**Action item**
Output all entries exactly as they appear and skip the pictures.

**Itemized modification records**
◇ ◇ ◇

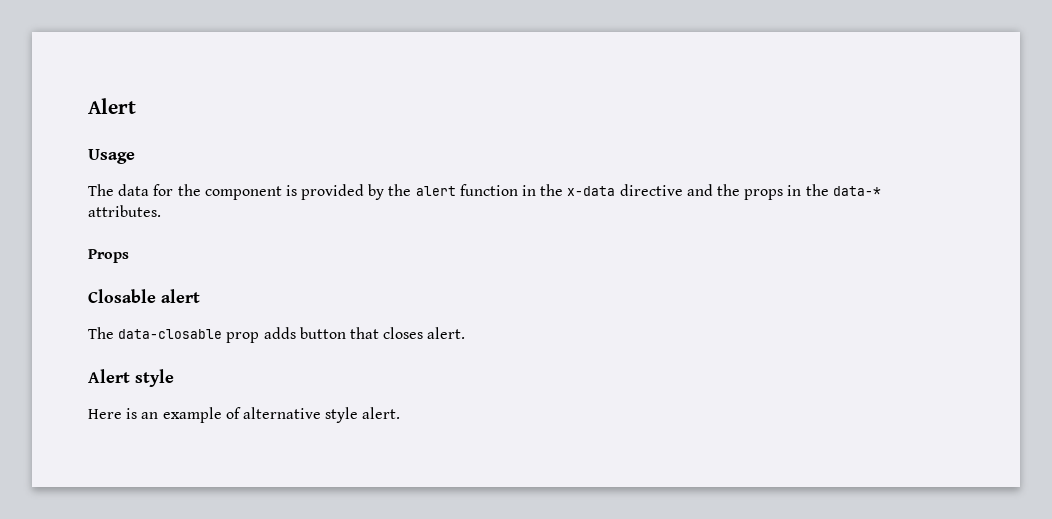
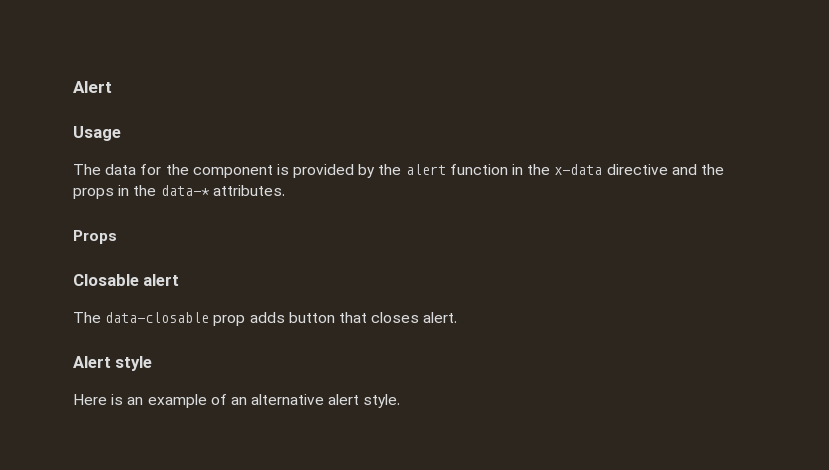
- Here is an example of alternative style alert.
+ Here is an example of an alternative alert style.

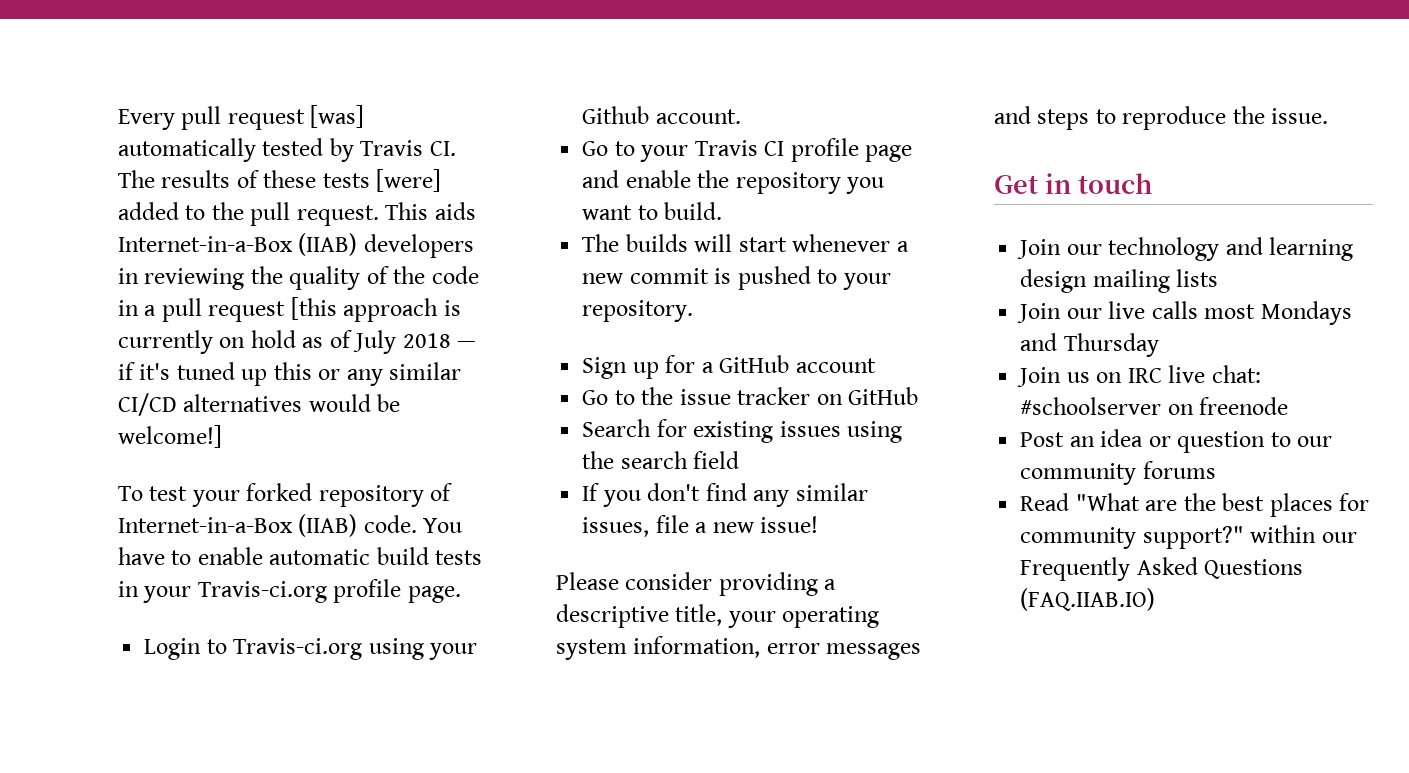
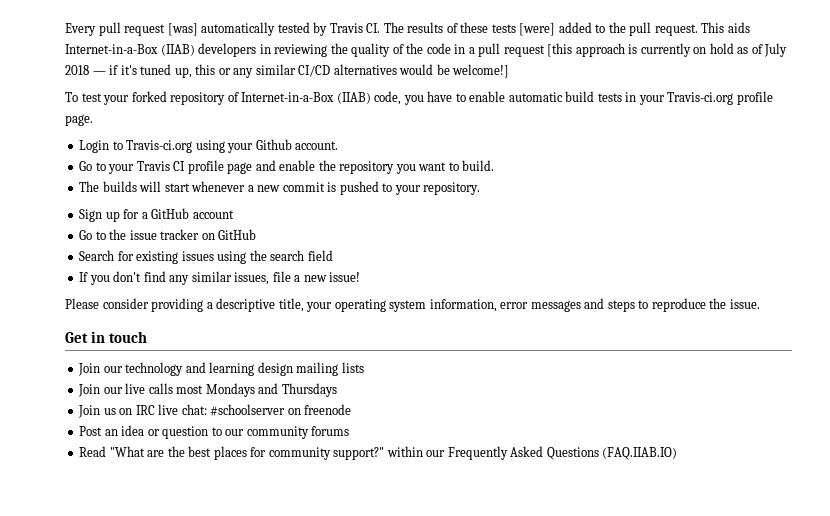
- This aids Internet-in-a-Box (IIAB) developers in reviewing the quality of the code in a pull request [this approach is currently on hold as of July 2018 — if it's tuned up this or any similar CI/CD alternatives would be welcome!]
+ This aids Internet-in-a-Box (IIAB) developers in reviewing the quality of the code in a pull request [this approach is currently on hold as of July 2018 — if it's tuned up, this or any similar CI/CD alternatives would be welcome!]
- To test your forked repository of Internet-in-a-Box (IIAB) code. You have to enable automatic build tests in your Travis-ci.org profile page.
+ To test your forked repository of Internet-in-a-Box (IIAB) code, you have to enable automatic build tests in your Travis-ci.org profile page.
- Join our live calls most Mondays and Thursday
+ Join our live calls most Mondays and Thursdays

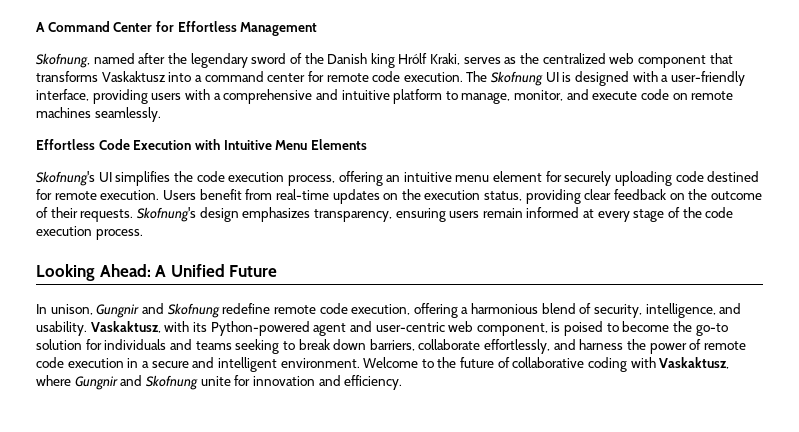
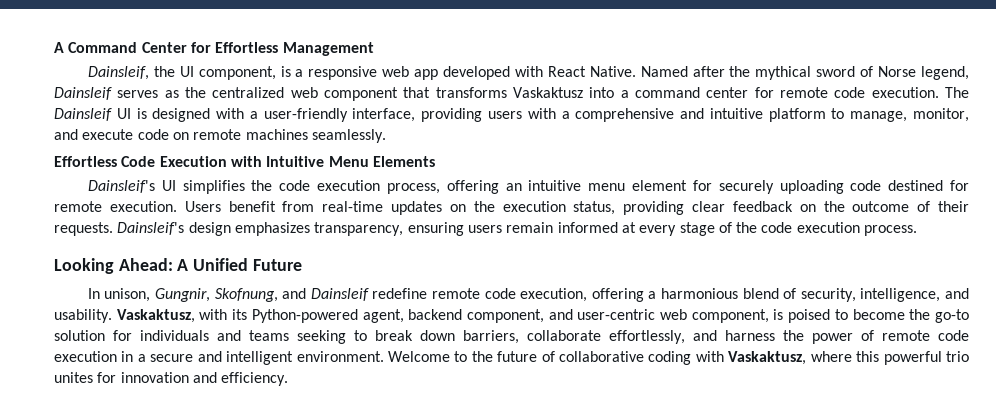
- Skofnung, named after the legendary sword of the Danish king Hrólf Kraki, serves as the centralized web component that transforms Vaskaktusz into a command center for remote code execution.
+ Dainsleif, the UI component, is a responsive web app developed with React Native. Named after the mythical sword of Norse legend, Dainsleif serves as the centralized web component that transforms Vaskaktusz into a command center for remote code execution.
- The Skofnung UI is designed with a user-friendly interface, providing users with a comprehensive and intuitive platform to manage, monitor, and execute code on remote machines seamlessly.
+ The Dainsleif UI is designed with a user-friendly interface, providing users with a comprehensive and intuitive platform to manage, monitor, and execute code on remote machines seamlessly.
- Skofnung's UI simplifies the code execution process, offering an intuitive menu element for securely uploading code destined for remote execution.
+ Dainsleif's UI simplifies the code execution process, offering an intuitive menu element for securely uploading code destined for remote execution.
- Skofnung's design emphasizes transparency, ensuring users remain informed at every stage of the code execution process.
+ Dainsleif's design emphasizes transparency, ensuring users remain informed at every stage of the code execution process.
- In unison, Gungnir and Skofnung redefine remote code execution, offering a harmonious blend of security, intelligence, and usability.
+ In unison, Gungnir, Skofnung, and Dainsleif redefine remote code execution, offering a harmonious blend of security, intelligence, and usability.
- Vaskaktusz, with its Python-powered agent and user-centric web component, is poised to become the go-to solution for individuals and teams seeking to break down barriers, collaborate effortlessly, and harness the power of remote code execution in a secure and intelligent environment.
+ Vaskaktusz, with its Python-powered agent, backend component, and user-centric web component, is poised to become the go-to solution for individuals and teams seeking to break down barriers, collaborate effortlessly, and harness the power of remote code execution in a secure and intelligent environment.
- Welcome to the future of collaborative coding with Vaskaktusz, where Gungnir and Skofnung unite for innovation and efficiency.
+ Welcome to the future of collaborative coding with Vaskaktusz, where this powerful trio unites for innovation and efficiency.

◇ ◇ ◇

**Solution**
- Here is an example of alternative style alert.
+ Here is an example of an alternative alert style.

- This aids Internet-in-a-Box (IIAB) developers in reviewing the quality of the code in a pull request [this approach is currently on hold as of July 2018 — if it's tuned up this or any similar CI/CD alternatives would be welcome!]
+ This aids Internet-in-a-Box (IIAB) developers in reviewing the quality of the code in a pull request [this approach is currently on hold as of July 2018 — if it's tuned up, this or any similar CI/CD alternatives would be welcome!]
- To test your forked repository of Internet-in-a-Box (IIAB) code. You have to enable automatic build tests in your Travis-ci.org profile page.
+ To test your forked repository of Internet-in-a-Box (IIAB) code, you have to enable automatic build tests in your Travis-ci.org profile page.
- Join our live calls most Mondays and Thursday
+ Join our live calls most Mondays and Thursdays

- Skofnung, named after the legendary sword of the Danish king Hrólf Kraki, serves as the centralized web component that transforms Vaskaktusz into a command center for remote code execution.
+ Dainsleif, the UI component, is a responsive web app developed with React Native. Named after the mythical sword of Norse legend, Dainsleif serves as the centralized web component that transforms Vaskaktusz into a command center for remote code execution.
- The Skofnung UI is designed with a user-friendly interface, providing users with a comprehensive and intuitive platform to manage, monitor, and execute code on remote machines seamlessly.
+ The Dainsleif UI is designed with a user-friendly interface, providing users with a comprehensive and intuitive platform to manage, monitor, and execute code on remote machines seamlessly.
- Skofnung's UI simplifies the code execution process, offering an intuitive menu element for securely uploading code destined for remote execution.
+ Dainsleif's UI simplifies the code execution process, offering an intuitive menu element for securely uploading code destined for remote execution.
- Skofnung's design emphasizes transparency, ensuring users remain informed at every stage of the code execution process.
+ Dainsleif's design emphasizes transparency, ensuring users remain informed at every stage of the code execution process.
- In unison, Gungnir and Skofnung redefine remote code execution, offering a harmonious blend of security, intelligence, and usability.
+ In unison, Gungnir, Skofnung, and Dainsleif redefine remote code execution, offering a harmonious blend of security, intelligence, and usability.
- Vaskaktusz, with its Python-powered agent and user-centric web component, is poised to become the go-to solution for individuals and teams seeking to break down barriers, collaborate effortlessly, and harness the power of remote code execution in a secure and intelligent environment.
+ Vaskaktusz, with its Python-powered agent, backend component, and user-centric web component, is poised to become the go-to solution for individuals and teams seeking to break down barriers, collaborate effortlessly, and harness the power of remote code execution in a secure and intelligent environment.
- Welcome to the future of collaborative coding with Vaskaktusz, where Gungnir and Skofnung unite for innovation and efficiency.
+ Welcome to the future of collaborative coding with Vaskaktusz, where this powerful trio unites for innovation and efficiency.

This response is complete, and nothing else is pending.